▶ PROBLEM DESCRIPTION: Starting with the line where "тепловую мощность системы" appears, print every line through the end of the entries below exactly as it stands, and leave out the pictures.
START SUPPLIED RECORDS
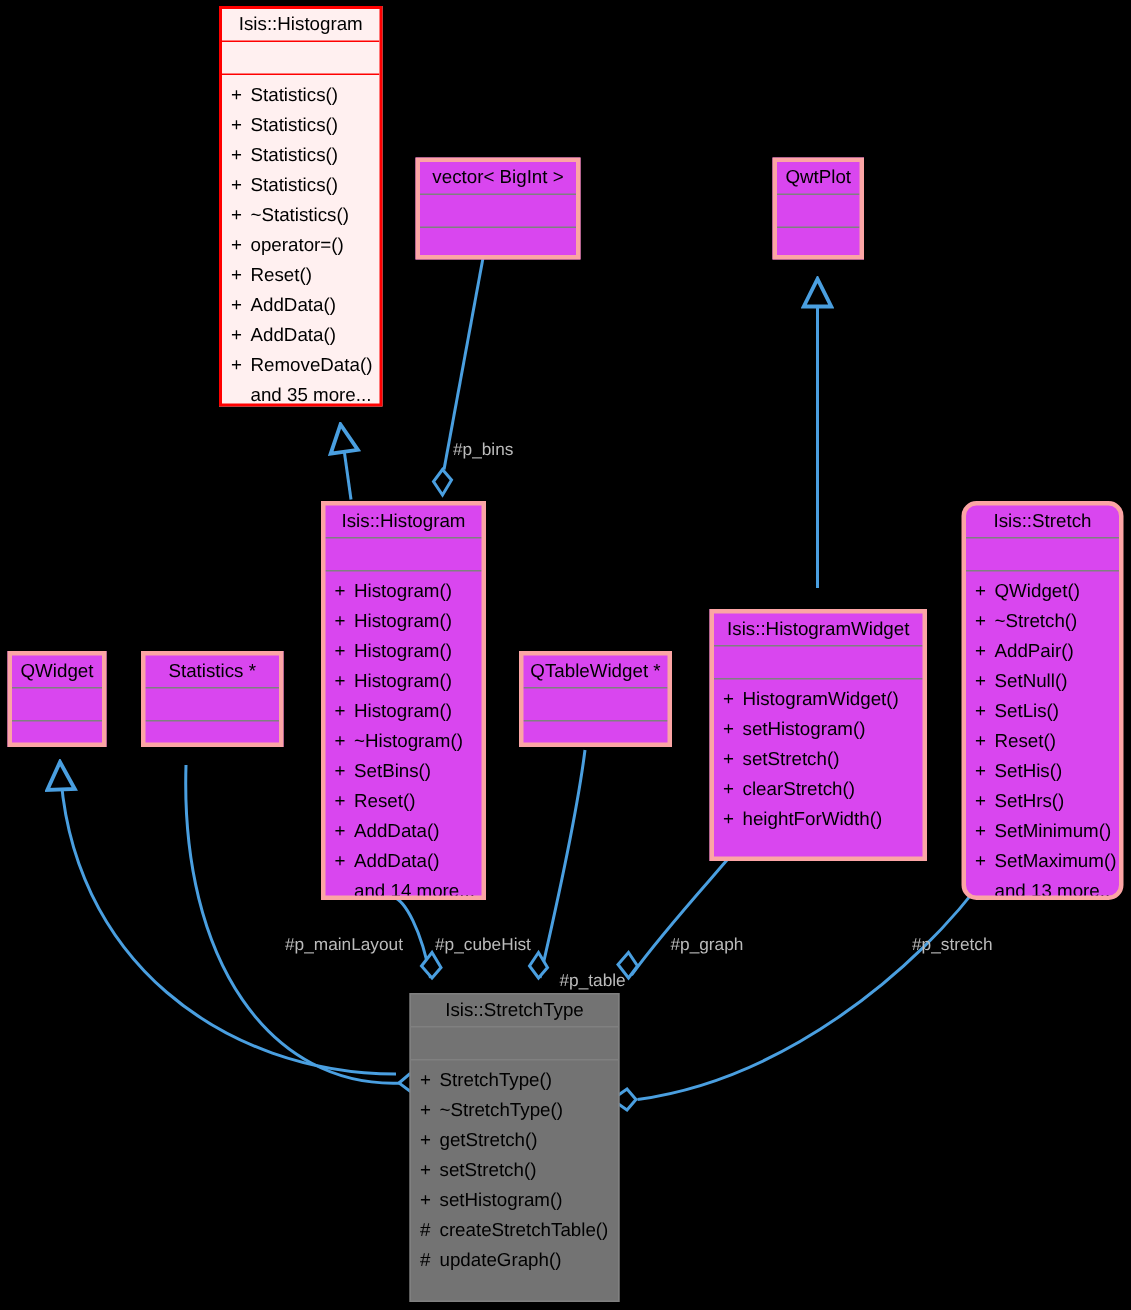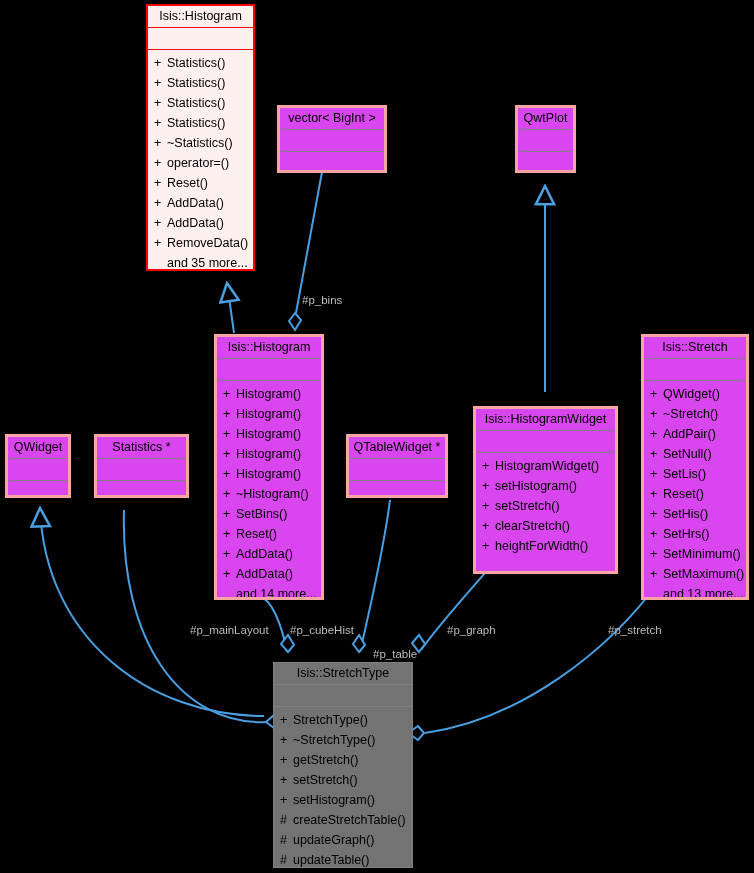"Isis::Stretch" div.uml-box { border-radius: none -> 10px }
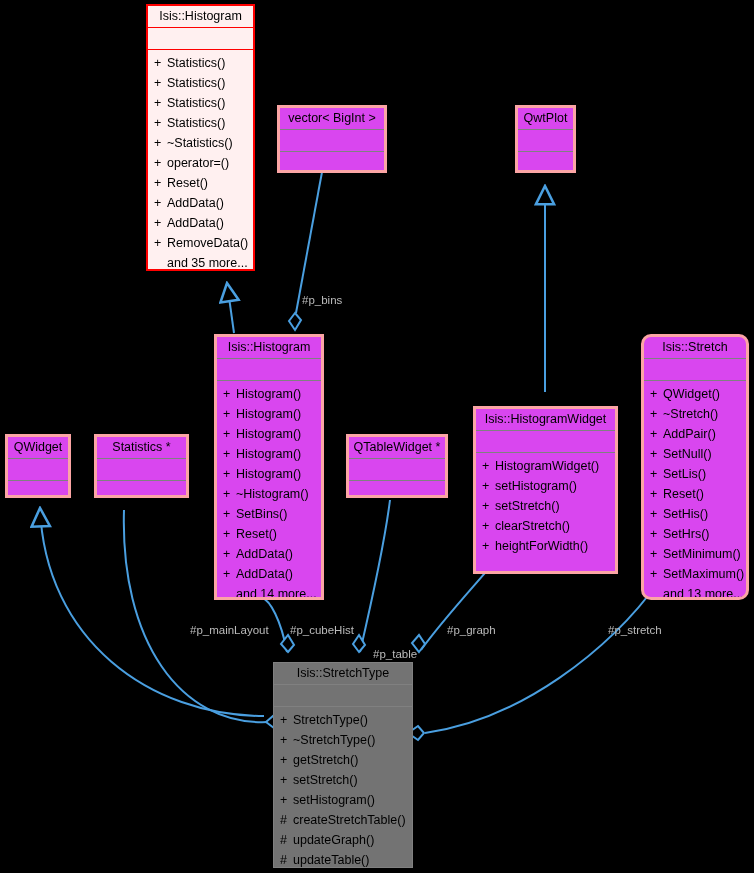"# updateTable()" div.uml-row { html: <div> <span>#</span><span>updateTable()</span> </div> -> none }
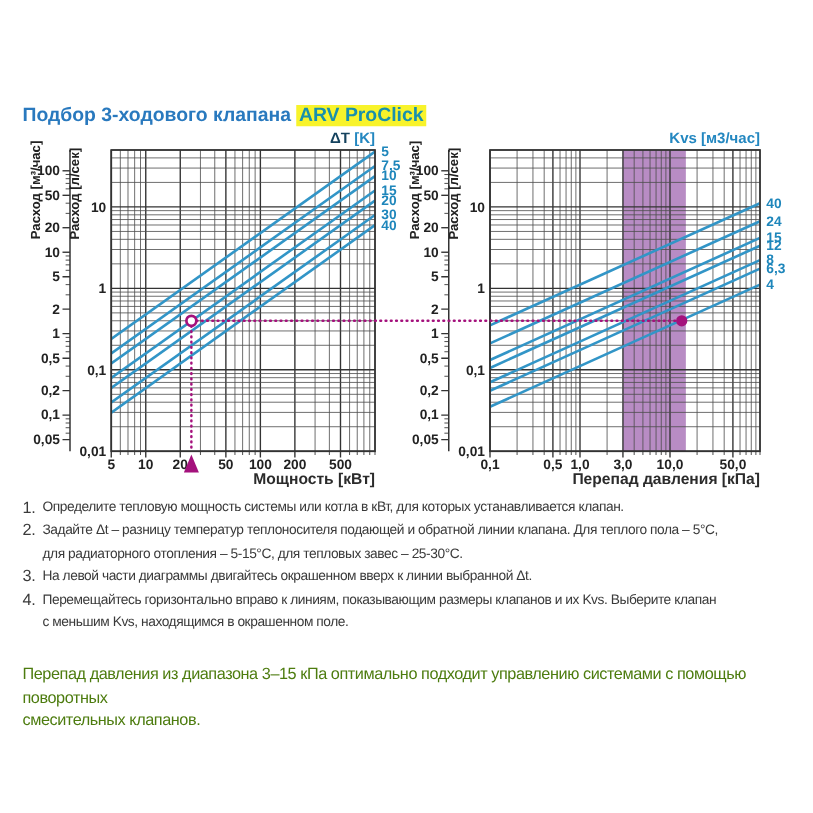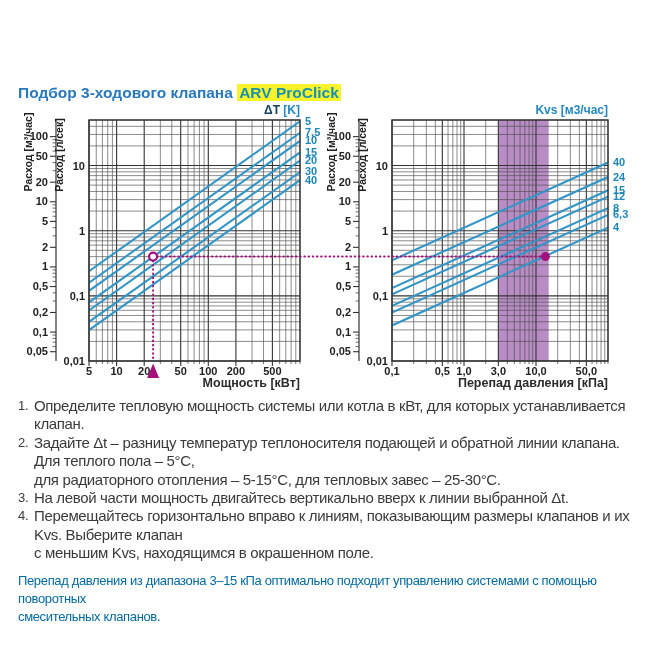"Определите тепловую мощность системы или" .txt { font-size: 15px -> 11px }
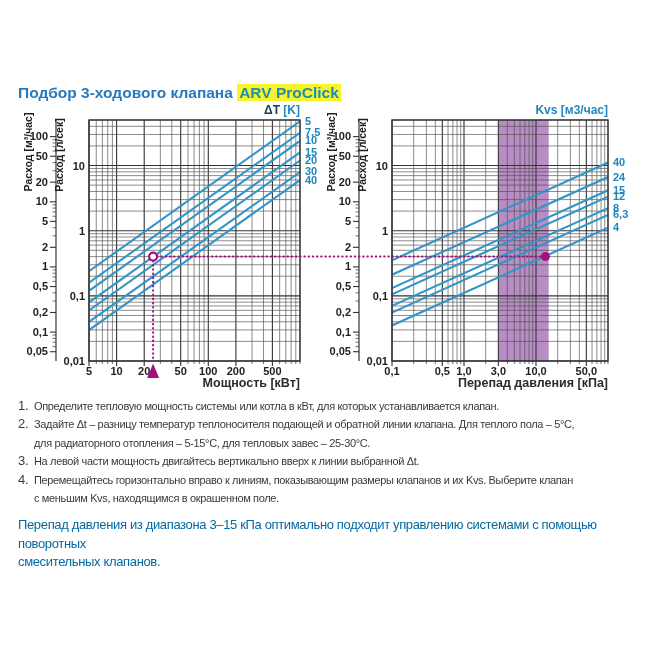"На левой части мощность двигайтесь" span.txt { text: мощность двигайтесь вертикально -> диаграммы двигайтесь окрашенном }
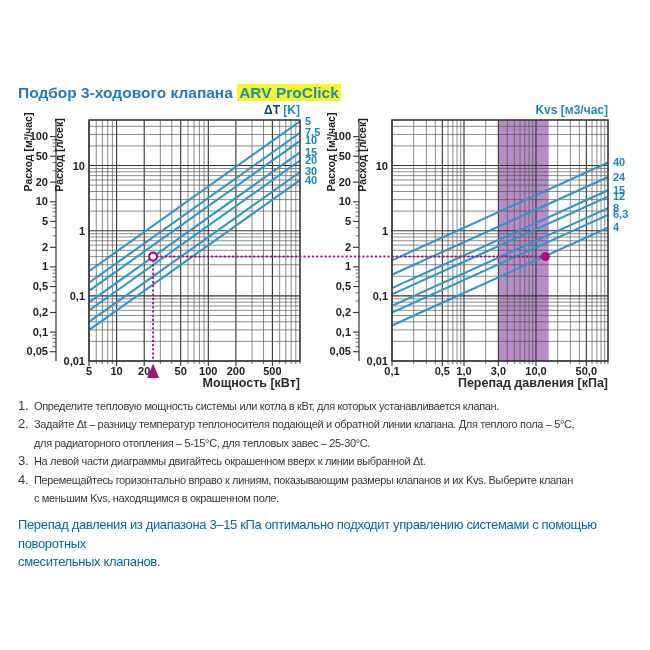"Перепад давления из диапазона 3–15" .note { color: #0369a1 -> #4d7c0f; margin-top: 9px -> 23px }
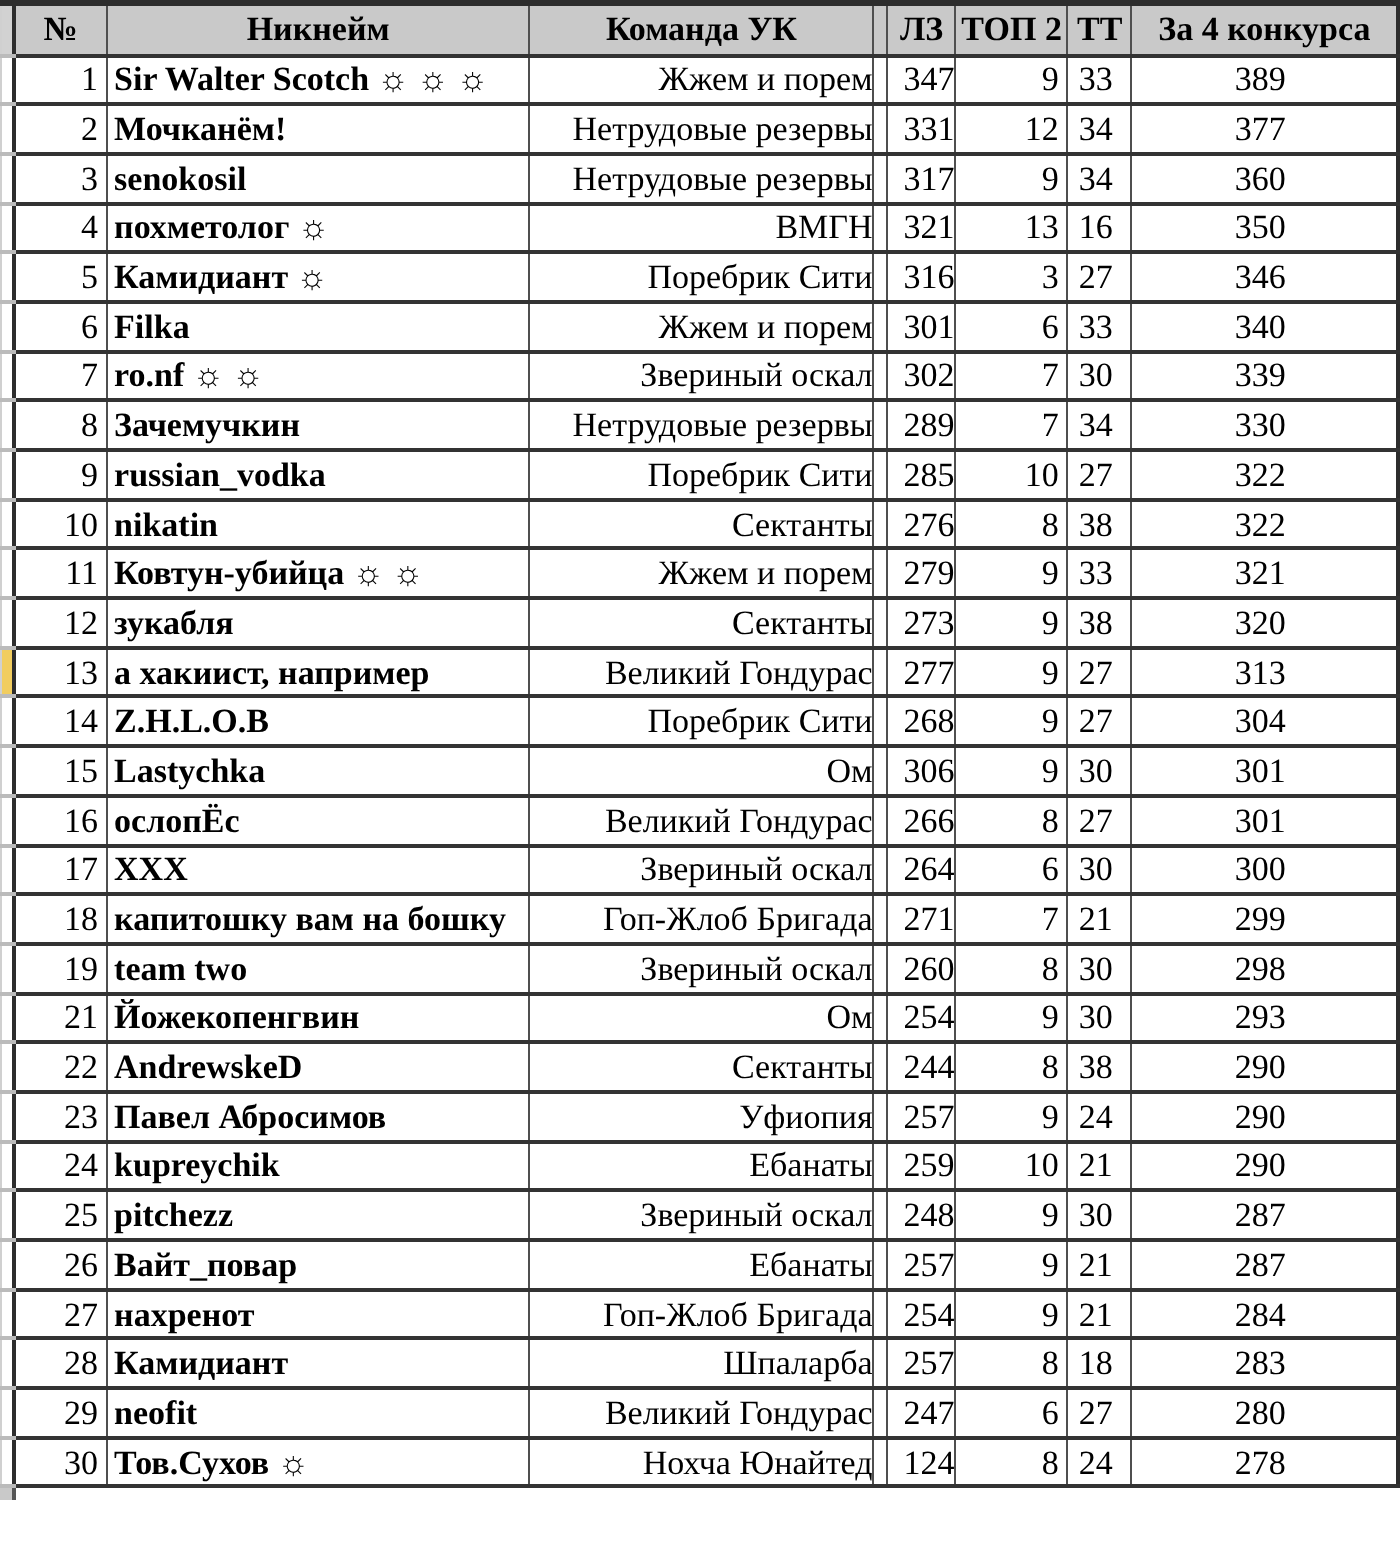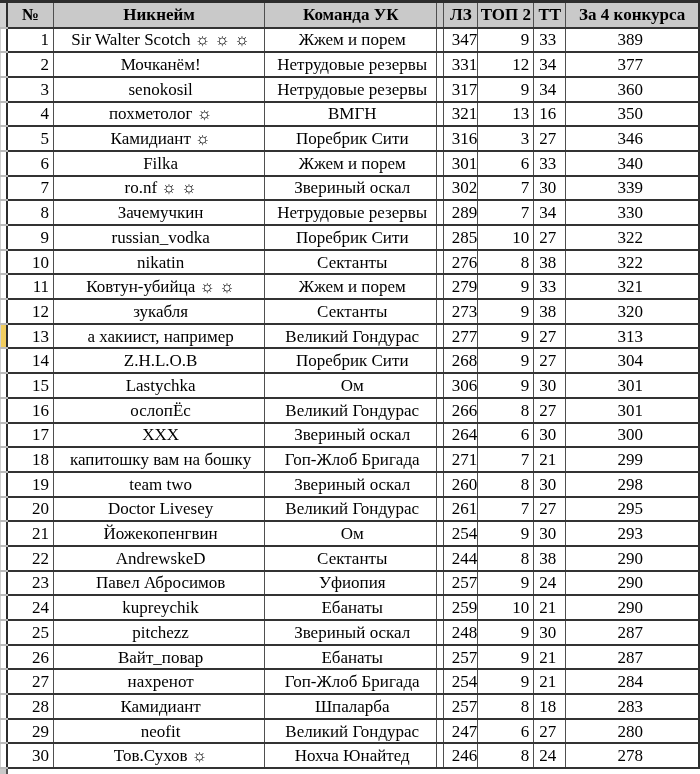"Sir Walter Scotch ☼ ☼" td.col-nickname { font-weight: none -> bold; text-align: center -> left }
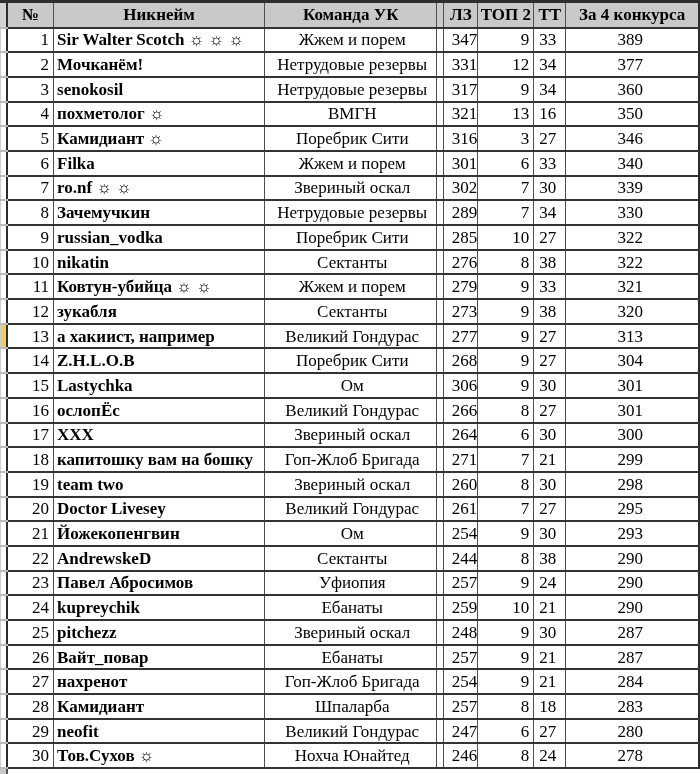"Жжем и порем" td.col-team { text-align: center -> right }
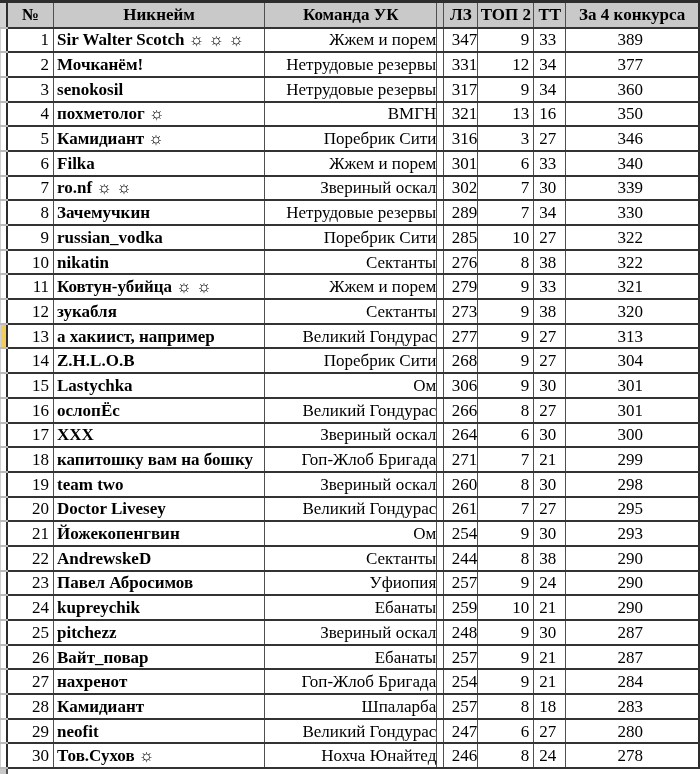"20" tr { html: <tr> <td></td> <td>20</td> <td>Doctor Livesey</td> <td>Великий Гондурас</td> <td></td> <td>261</td> <td>7</td> <td>27</td> <td>295</td> </tr> -> none }
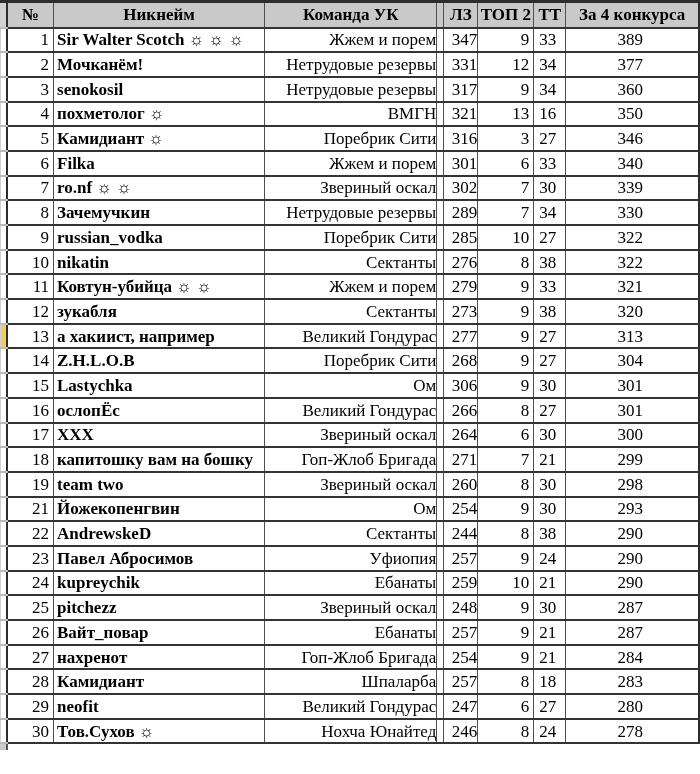"246" td.col-lz { text: 246 -> 124 }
END SUPPLIED RECORDS
▶ ANSWER TO THE EXERCISE:
"Определите тепловую мощность системы или" .txt { font-size: 15px -> 11px }
"На левой части мощность двигайтесь" span.txt { text: мощность двигайтесь вертикально -> диаграммы двигайтесь окрашенном }
"Перепад давления из диапазона 3–15" .note { color: #0369a1 -> #4d7c0f; margin-top: 9px -> 23px }
"Sir Walter Scotch ☼ ☼" td.col-nickname { font-weight: none -> bold; text-align: center -> left }
"Жжем и порем" td.col-team { text-align: center -> right }
"20" tr { html: <tr> <td></td> <td>20</td> <td>Doctor Livesey</td> <td>Великий Гондурас</td> <td></td> <td>261</td> <td>7</td> <td>27</td> <td>295</td> </tr> -> none }
"246" td.col-lz { text: 246 -> 124 }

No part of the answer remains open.